A meta dos países imperiaistas, especialmente do EUA, é converter o Brasil, em definitivo, em um exportador de matérias primas e em uma base para as transnacionais explorar seus negócios, aproveitando a abundância de recursos naturais (como petróleo, terra e água), e uma população super explorada, acostumada a baixos salários. E da qual uma parcela significativa depende do bolsa família para não morrer de fome. Com o agravamento da crise política e econômica dos países imperialistas, aumentou a agressividade contra as economias subdesenvolvidas e seus recursos fundamentais, como petróleo, metais, terras raras, água etc.
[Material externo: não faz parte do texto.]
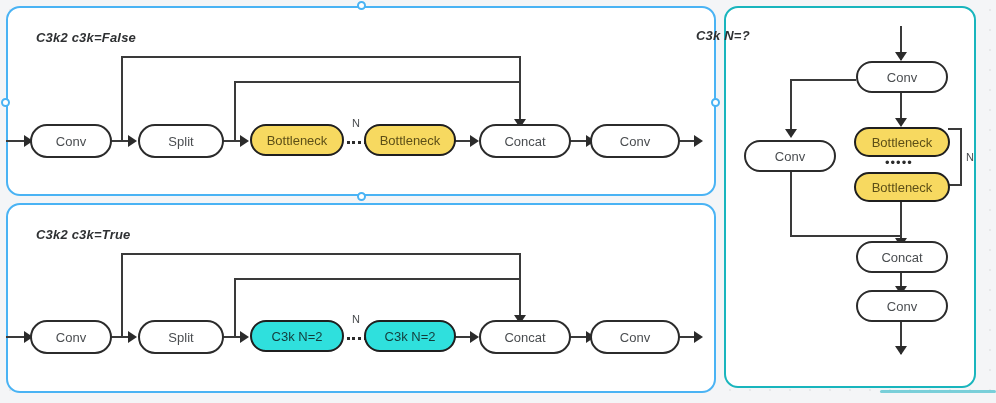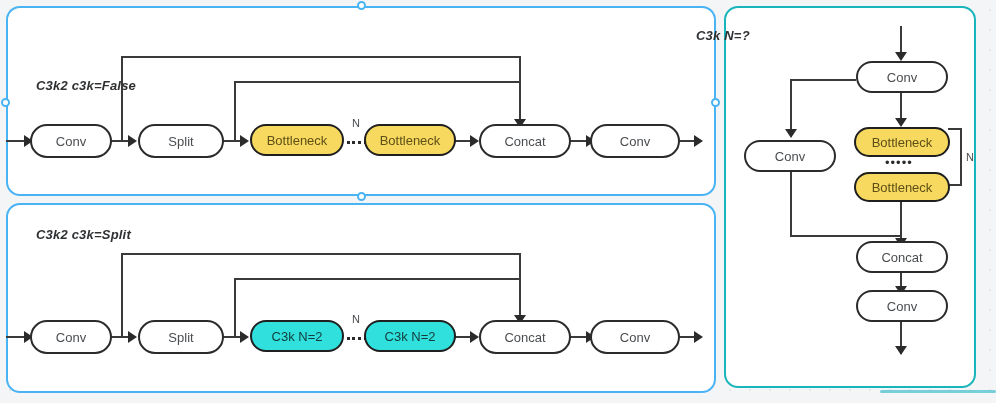--- a/index.html
+++ b/index.html
@@ -153,7 +153,7 @@
 
   <div class="panel blue" style="left:6px; top:6px; width:710px; height:190px;"></div>
 
-  <div class="panel-title" style="left:36px; top:30px;margin-top:48px;">C3k2  c3k=False</div>
+  <div class="panel-title" style="left:36px; top:30px;">C3k2  c3k=False</div>
 
   <div class="handle" style="left:357px; top:1px;"></div>
   <div class="handle" style="left:1px;   top:98px;"></div>

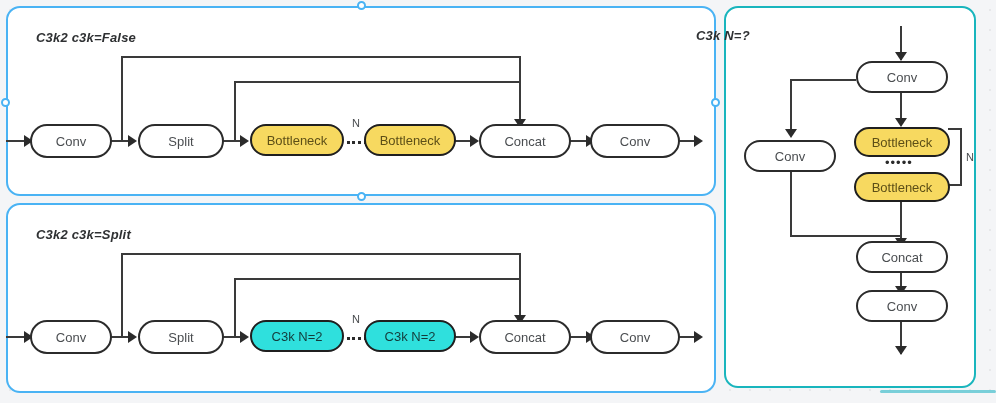--- a/index.html
+++ b/index.html
@@ -211,7 +211,7 @@
 
   <div class="panel blue" style="left:6px; top:203px; width:710px; height:190px;"></div>
 
-  <div class="panel-title" style="left:36px; top:227px;">C3k2  c3k=Split</div>
+  <div class="panel-title" style="left:36px; top:227px;">C3k2  c3k=True</div>
 
   <div class="ln h" style="left:6px;   top:336px; width:20px;"></div>
   <div class="arrow right" style="left:24px;  top:331px;"></div>

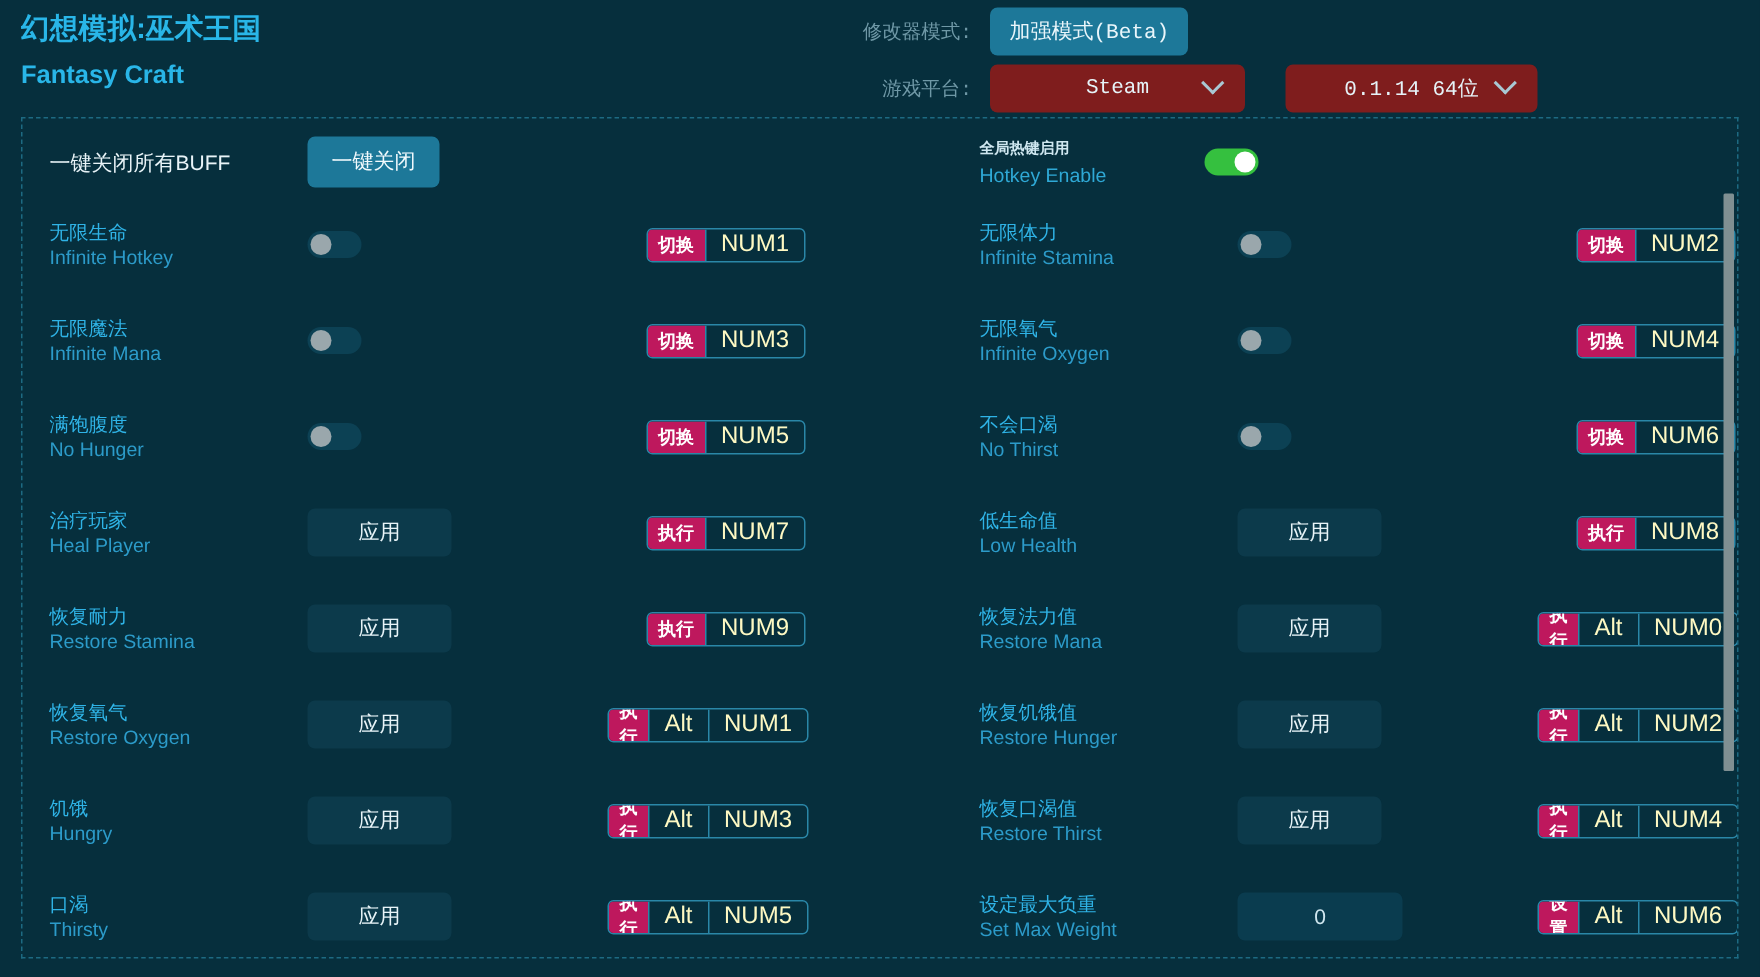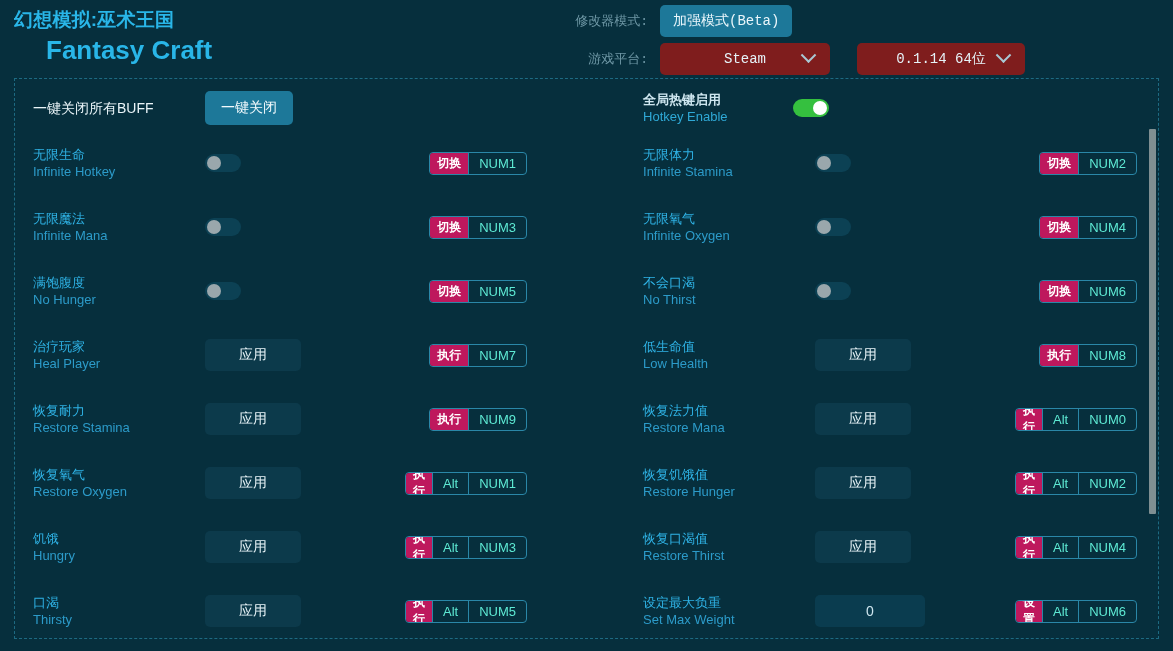--- a/index.html
+++ b/index.html
@@ -27,10 +27,9 @@
   }
   .title-en {
     color: #29b6e8;
-    font-size: 26px;
+    font-size: 17px;
     font-weight: bold;
     line-height: 24px;
-    margin-left: 32px;
   }
 
   .hdr-right {

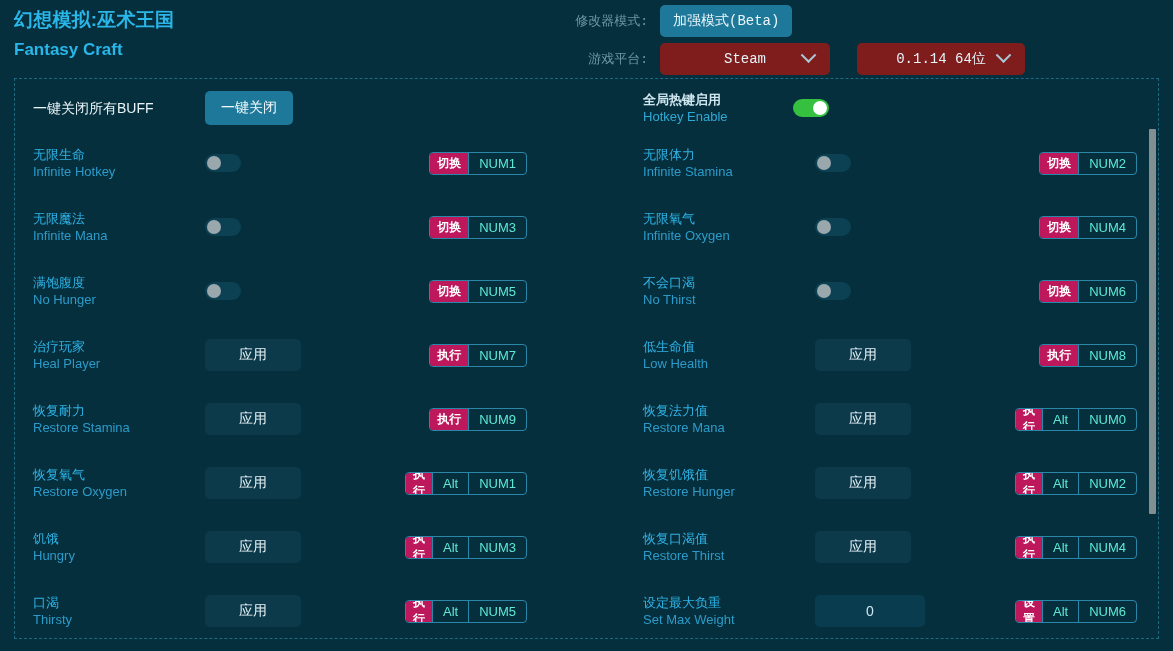--- a/index.html
+++ b/index.html
@@ -129,7 +129,7 @@
   }
   .lbl-strong .lbl-cn { color: #e9f4f8; font-size: 14px; }
   .lbl-hk { width: 150px; flex: 0 0 150px; }
-  .lbl-hk .lbl-cn { color: #cfe7f0; font-weight: bold; font-size: 13px; }
+  .lbl-hk .lbl-cn { color: #cfe7f0; font-weight: bold; font-size: 10px; }
   .lbl-hk .lbl-en { color: #2fa9d6; }
 
   .ctrl {

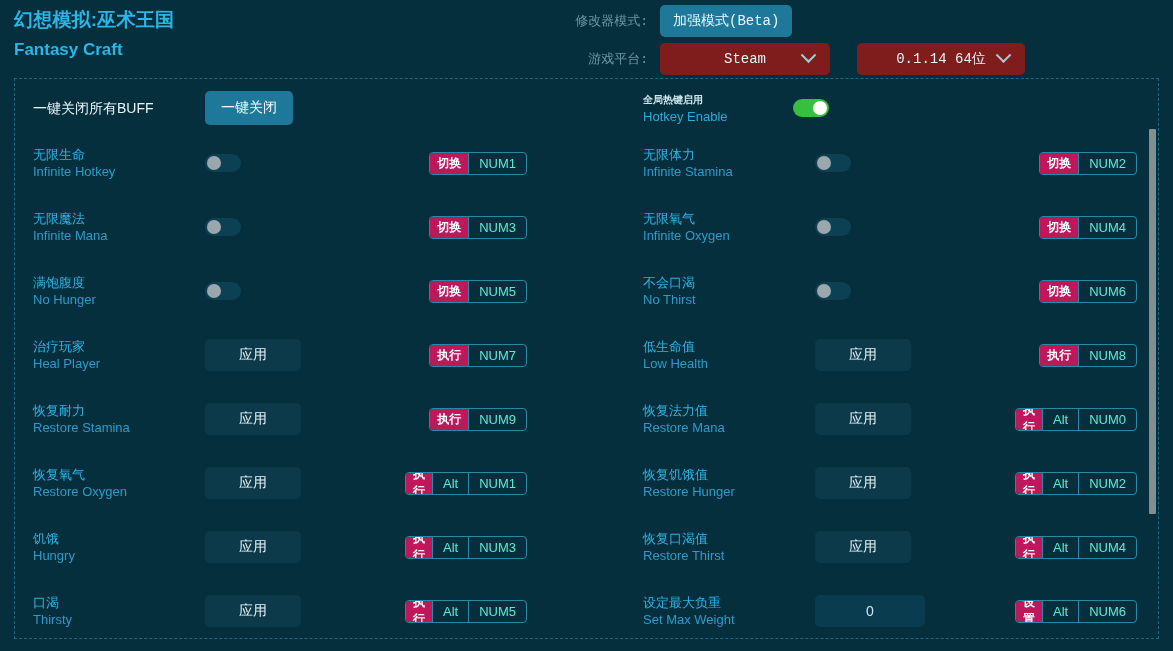--- a/index.html
+++ b/index.html
@@ -221,8 +221,8 @@
     padding: 0 7px;
   }
   .badge .key {
-    color: #5eead4;
-    font-size: 13px;
+    color: #fef9c3;
+    font-size: 16px;
     display: flex;
     align-items: center;
     padding: 0 10px;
A política colocada em marcha por Javier Milei na Argentina, país que está sendo literalmente “depenado”, em tempo recorde, é o caso mais extremo neste momento da agressividade imperialista. A Argentina está servindo de “teste de laboratório”, infelizmente desenvolvido com seres humanos. Seria muita ingenuidade supor que política semelhante não possa ser desenvolvida no Brasil, assim que a oportunidade política e econômica se apresentarem. É só os tubarões sentirem o cheiro de sangue. É nesse marco geral de conjuntura, extremamente incerto e perigoso, que se apresenta o desafio do desenvolvimento no país. Lutar é preciso.

José Álvaro Cardoso é economista e coordenador do DIEESE/SC.

A opinião do/a/s autor/a/s não necessariamente representa a opinião de Desacato.info.